Bankia set aside 155 million euros ($183.2 million) for the quarter to protect its books and support its customers against the fallout of the COVID-19 pandemic, after providing 310 million euros for the same reason in the first half of the year.

The new provisions also pushed the bank’s return on equity (ROE), a measure of profitability, down to 1.9% in the quarter against 2.2% in the previous quarter.

The state-owned lender, which has agreed to a defensive merger with its biggest rival Caixabank, reported a net profit of 37 million euros in the quarter.
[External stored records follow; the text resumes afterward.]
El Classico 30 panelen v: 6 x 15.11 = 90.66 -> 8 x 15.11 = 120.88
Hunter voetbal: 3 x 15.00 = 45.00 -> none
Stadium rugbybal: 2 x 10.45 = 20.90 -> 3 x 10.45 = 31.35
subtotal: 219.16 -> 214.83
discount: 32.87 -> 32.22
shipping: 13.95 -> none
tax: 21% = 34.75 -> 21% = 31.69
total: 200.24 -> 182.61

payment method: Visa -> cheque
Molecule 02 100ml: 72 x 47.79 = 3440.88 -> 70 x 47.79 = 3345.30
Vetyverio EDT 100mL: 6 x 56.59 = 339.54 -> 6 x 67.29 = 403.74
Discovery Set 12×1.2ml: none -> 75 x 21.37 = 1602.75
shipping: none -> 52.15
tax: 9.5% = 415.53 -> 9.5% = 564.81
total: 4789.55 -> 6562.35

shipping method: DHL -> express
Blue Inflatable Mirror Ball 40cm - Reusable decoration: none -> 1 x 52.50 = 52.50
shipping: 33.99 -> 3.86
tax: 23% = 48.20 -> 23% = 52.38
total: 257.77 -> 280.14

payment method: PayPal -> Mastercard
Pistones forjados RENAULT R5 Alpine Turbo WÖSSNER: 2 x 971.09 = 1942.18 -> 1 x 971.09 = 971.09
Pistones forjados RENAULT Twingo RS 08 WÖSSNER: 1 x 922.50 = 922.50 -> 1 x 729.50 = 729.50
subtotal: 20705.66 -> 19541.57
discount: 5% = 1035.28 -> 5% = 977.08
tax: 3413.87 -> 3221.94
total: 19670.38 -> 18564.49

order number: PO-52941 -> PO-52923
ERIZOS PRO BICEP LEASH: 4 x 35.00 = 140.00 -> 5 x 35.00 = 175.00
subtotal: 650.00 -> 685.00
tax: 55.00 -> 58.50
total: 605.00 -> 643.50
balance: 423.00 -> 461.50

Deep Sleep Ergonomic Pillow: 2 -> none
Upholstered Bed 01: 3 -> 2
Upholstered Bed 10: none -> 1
Analysts polled by Reuters had expected a net profit of 46 million euros.

European banks are under pressure to join forces to deal with rising bad debt and low interest rates as they battle the fallout from the pandemic.

Shares in Bankia were down 0.7%, while Spain’s leading index Ibex-35 was 1.8% lower.

Bankia’s chairman Jose Ignacio Goirigolzarri warned of a “still complicated quarter before year end, because the pandemic’s effects are uncertain.”

Bankia’s cost of risk - which measures the cost of managing credit risks and potential losses and serves as an indication of future provisions - rose to 81 basis points in the third quarter from 73 bps in June, slightly above its 70 to 80 bps guidance for the year.

Bankia’s CEO Jose Sevilla said he expected to receive the authorisations for the Caixabank deal after getting shareholder approval in early December.

Bankia said it had met one of the milestones in its three-year strategic plan one quarter ahead of time after generating 2.5 billion euros of excess capital - above 12% of its core Tier 1 ratio - by 2020.

By the end of September, Bankia had a core Tier-1 capital ratio of 14.79%, compared to 13.27% in June.

Bankia’s net interest income, a measure of earnings on loans minus deposit costs, fell 2.6% from the same quarter a year ago to 489 million euros, pressured by the low interest rate environment. Analysts had expected a NII of 483 million euros.

But compared to the previous quarter, net interest income rose 5.3% as the bank benefited from cheap European Central Bank funding lines and a recovery in banking activity, both in consumer and mortgage lending.